In October of 1995, two and a half years after his last level II intervention, Sykes met nineteen-year-old Jana Brent. By Thanksgiving, Brent had moved in with Sykes and they began a sexual relationship. Brent testified that they had sex three to four times a week between November of 1995 and April of 1996, the time period in which they lived together. Brent testified that Sykes never told her that he was HIV-positive. She also stated that while they sometimes used a condom when having sex, "more often than not" they did not. Brent discovered that she had contracted HIV in the summer of 1996.

 

B.

 

Charles Mahan tested positive for HIV in June of 1990. Shirley Wells, an official with the Joplin City Health Department and the Missouri Department of Health, conducted a level II counseling session with Mahan on July 23, 1992. Wells testified that her method of counseling was to "engage the individual in discussion and on occasion have them critique what I?ve said in their own words so that I can be sure that they do understand the mode of transmission [and] Missouri laws . . ." Using this method of counseling, Wells and Mahan "discussed in detail" how HIV is transmitted to others. Wells stated that Mahan "fully understood the modes of transmission."

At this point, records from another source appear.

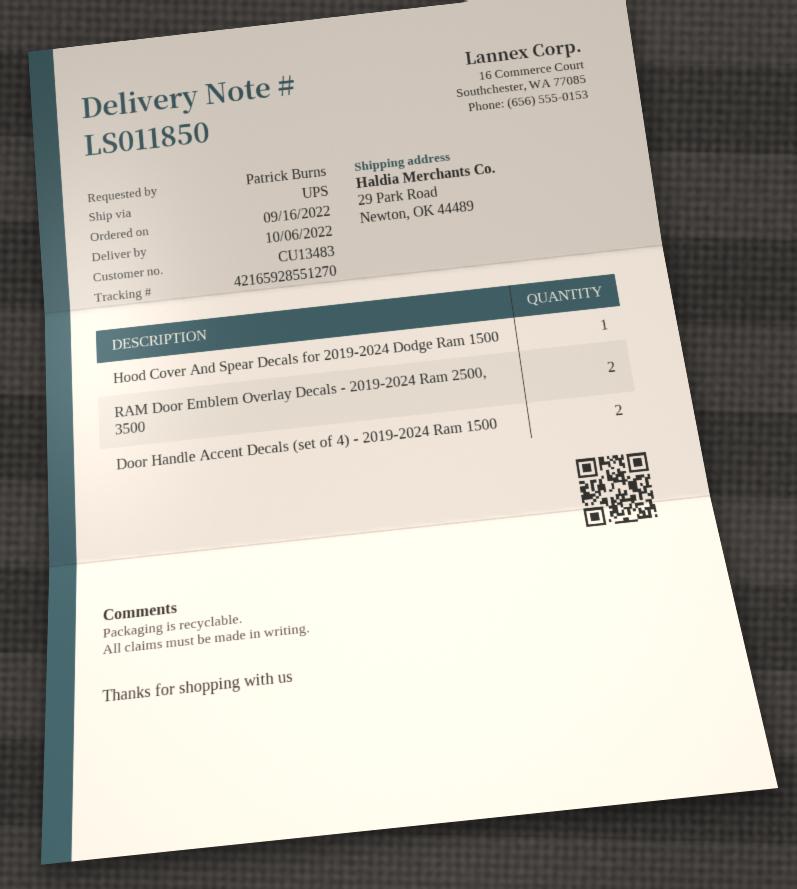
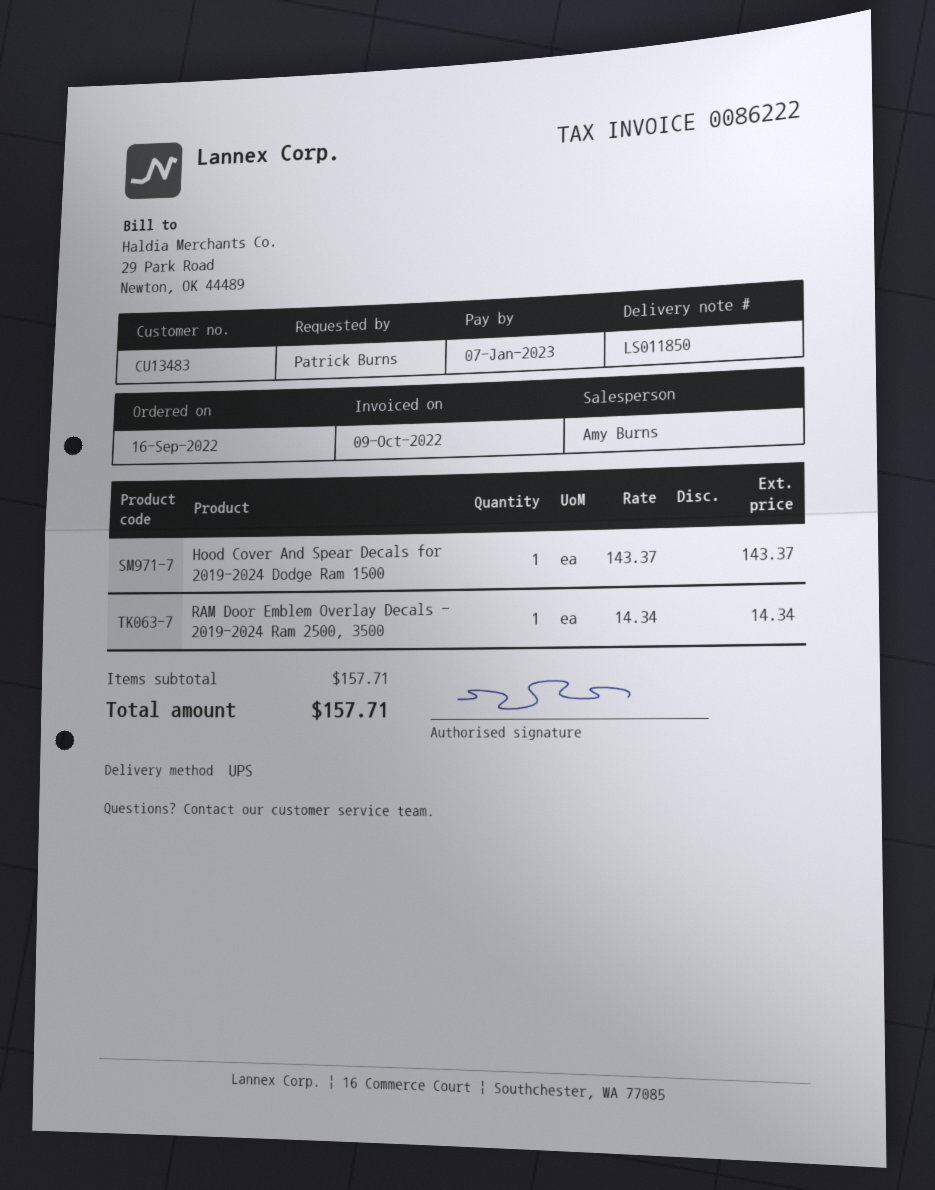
RAM Door Emblem Overlay Decals - 2019-2024 Ram 2500, 3500: 2 -> 1
Door Handle Accent Decals (set of 4) - 2019-2024 Ram 1500: 2 -> none

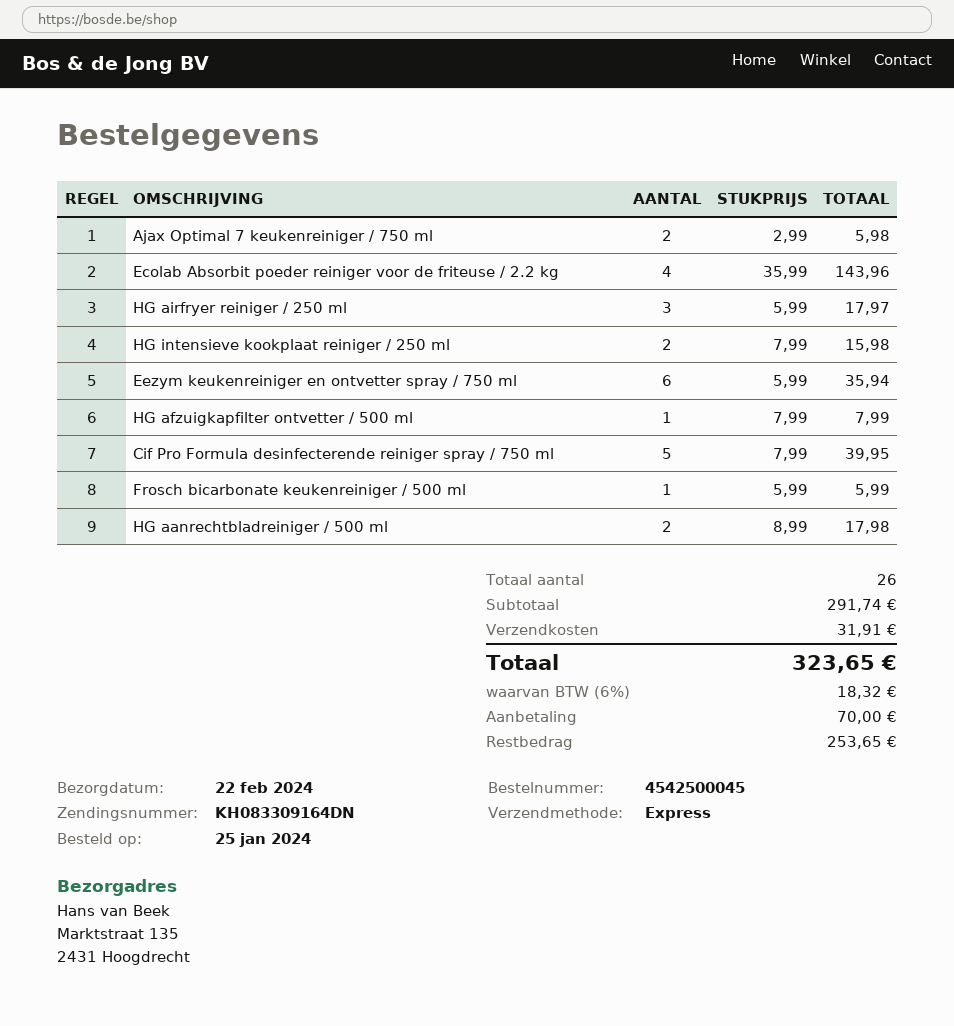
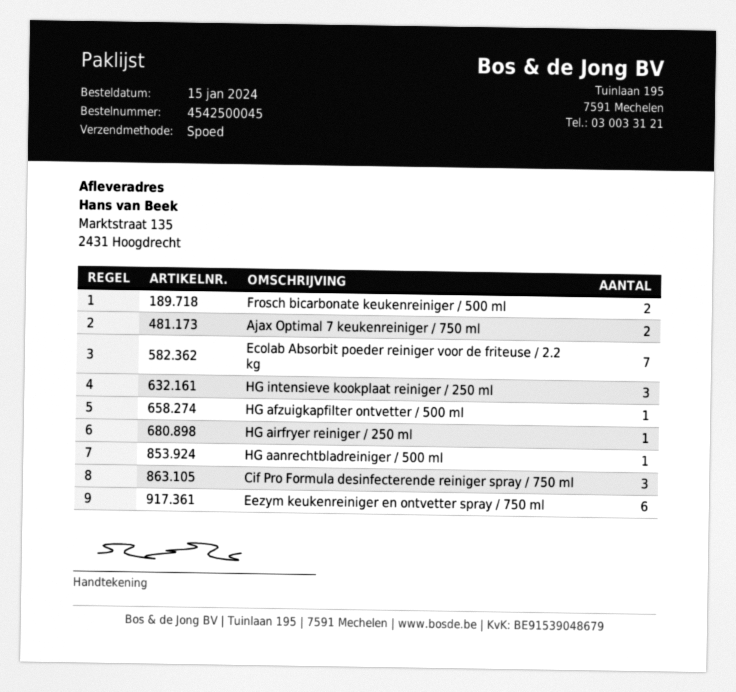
order date: 2024-01-25 -> 2024-01-15
Ecolab Absorbit poeder reiniger voor de friteuse / 2.2 kg: 4 -> 7
HG airfryer reiniger / 250 ml: 3 -> 1
HG intensieve kookplaat reiniger / 250 ml: 2 -> 3
Cif Pro Formula desinfecterende reiniger spray / 750 ml: 5 -> 3
Frosch bicarbonate keukenreiniger / 500 ml: 1 -> 2
HG aanrechtbladreiniger / 500 ml: 2 -> 1

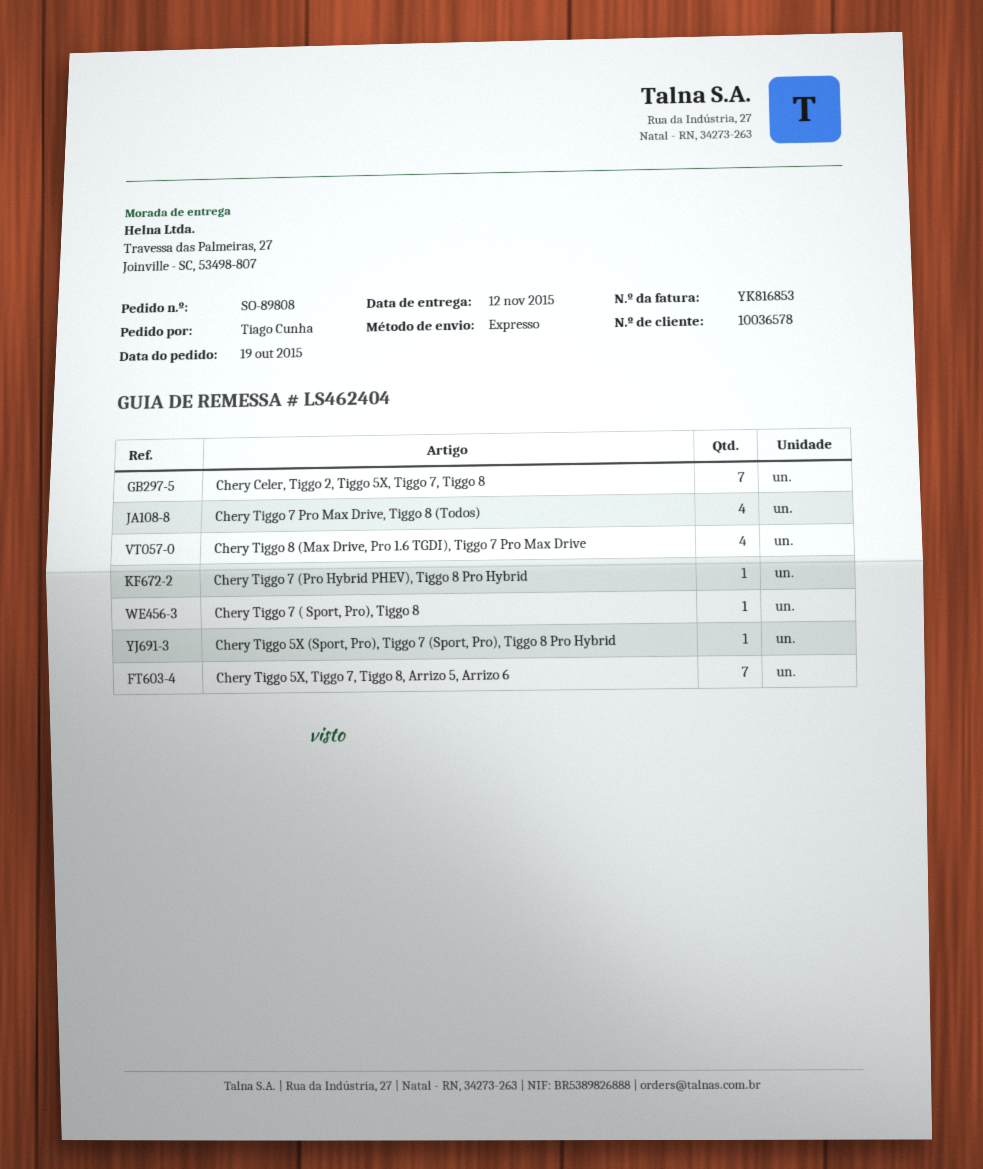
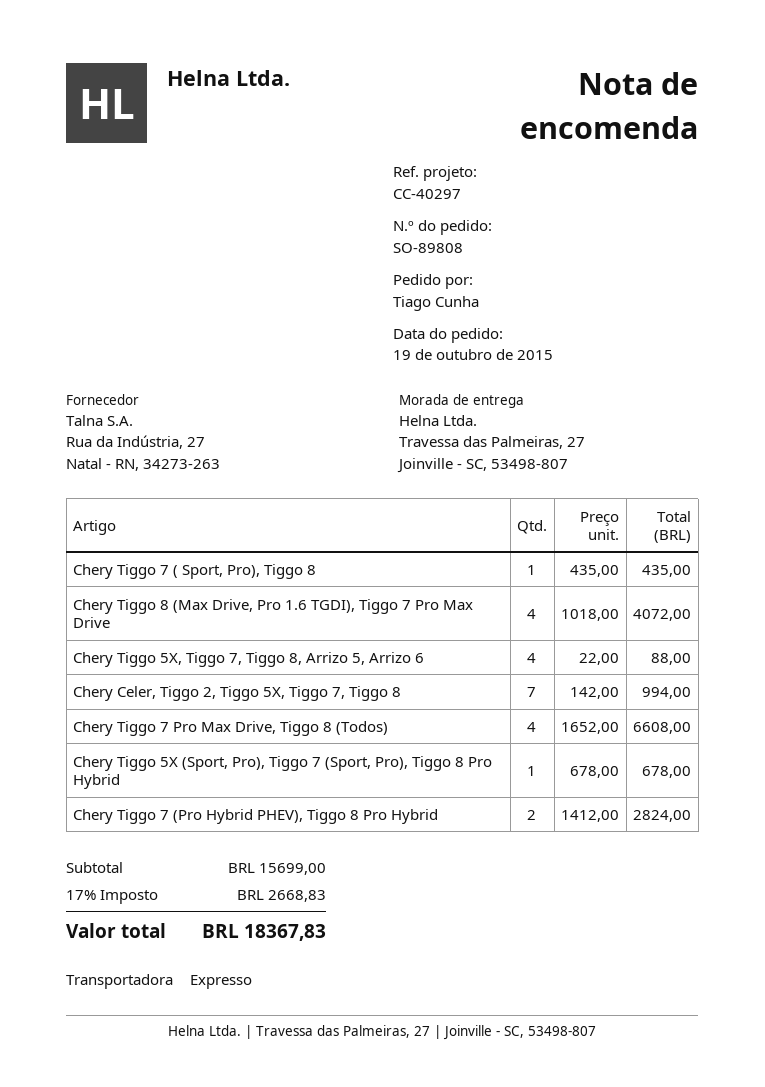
Chery Tiggo 7 (Pro Hybrid PHEV), Tiggo 8 Pro Hybrid: 1 -> 2
Chery Tiggo 5X, Tiggo 7, Tiggo 8, Arrizo 5, Arrizo 6: 7 -> 4

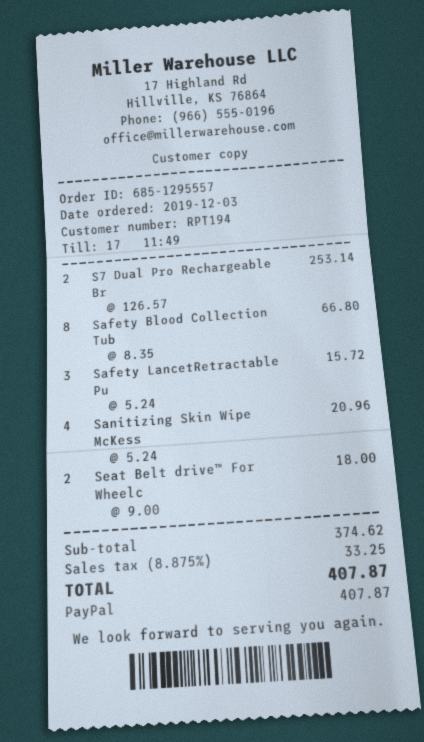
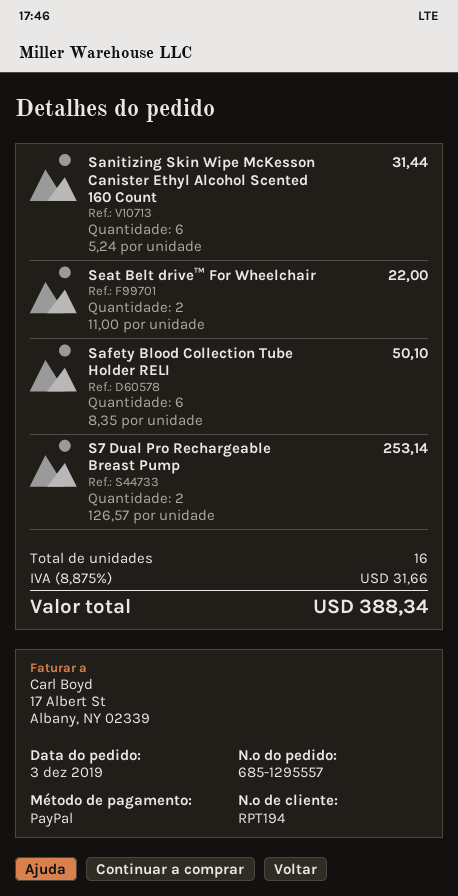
Safety Blood Collection Tub: 8 x 8.35 = 66.80 -> 6 x 8.35 = 50.10
Safety LancetRetractable Pu: 3 x 5.24 = 15.72 -> none
Sanitizing Skin Wipe McKess: 4 x 5.24 = 20.96 -> 6 x 5.24 = 31.44
Seat Belt drive™ For Wheelc: 2 x 9.00 = 18.00 -> 2 x 11.00 = 22.00
tax: 8.875% = 33.25 -> 8.875% = 31.66
total: 407.87 -> 388.34

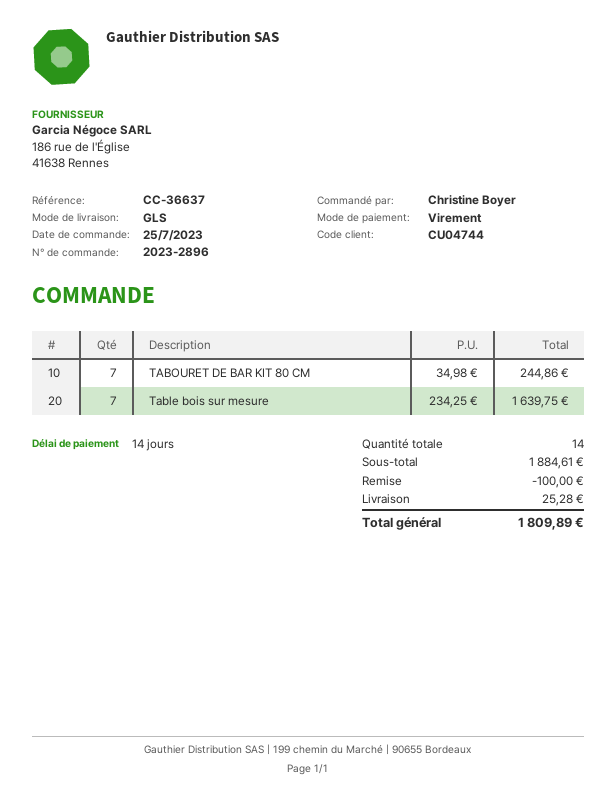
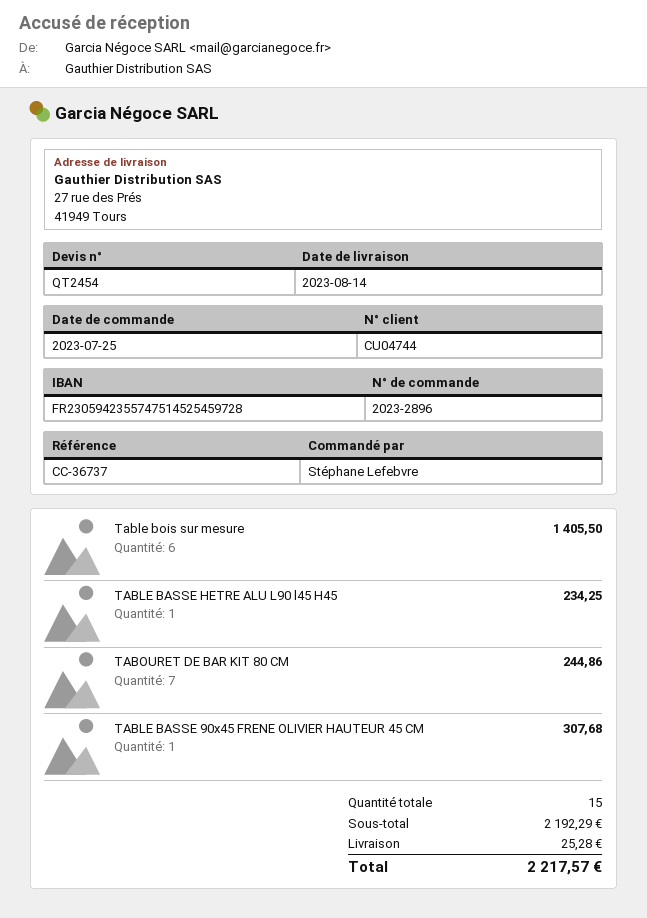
reference: CC-36637 -> CC-36737
ordered by: Christine Boyer -> Stéphane Lefebvre
Table bois sur mesure: 7 for 1639.75 -> 6 for 1405.50
TABLE BASSE HETRE ALU L90 l45 H45: none -> 1 for 234.25
TABLE BASSE 90x45 FRENE OLIVIER HAUTEUR 45 CM: none -> 1 for 307.68
total quantity: 14 -> 15
subtotal: 1884.61 -> 2192.29
discount: 100.00 -> none
total: 1809.89 -> 2217.57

Wells also emphasized that to minimize the risk of infection, Mahan should notify sexual partners of his HIV-positive status and should use condoms when engaging in sexual acts. Wells demonstrated proper condom usage and discussed with Mahan alternative sexual behaviors that did not subject others to the risk of infection. Wells also testified that she read section 191.677 to Mahan, gave him a copy of the statute, and asked him whether he had any questions regarding Missouri law. At the end of their session, Mahan signed a verification form in which he acknowledged that he was HIV positive and that he had undergone level II counseling that day with Wells.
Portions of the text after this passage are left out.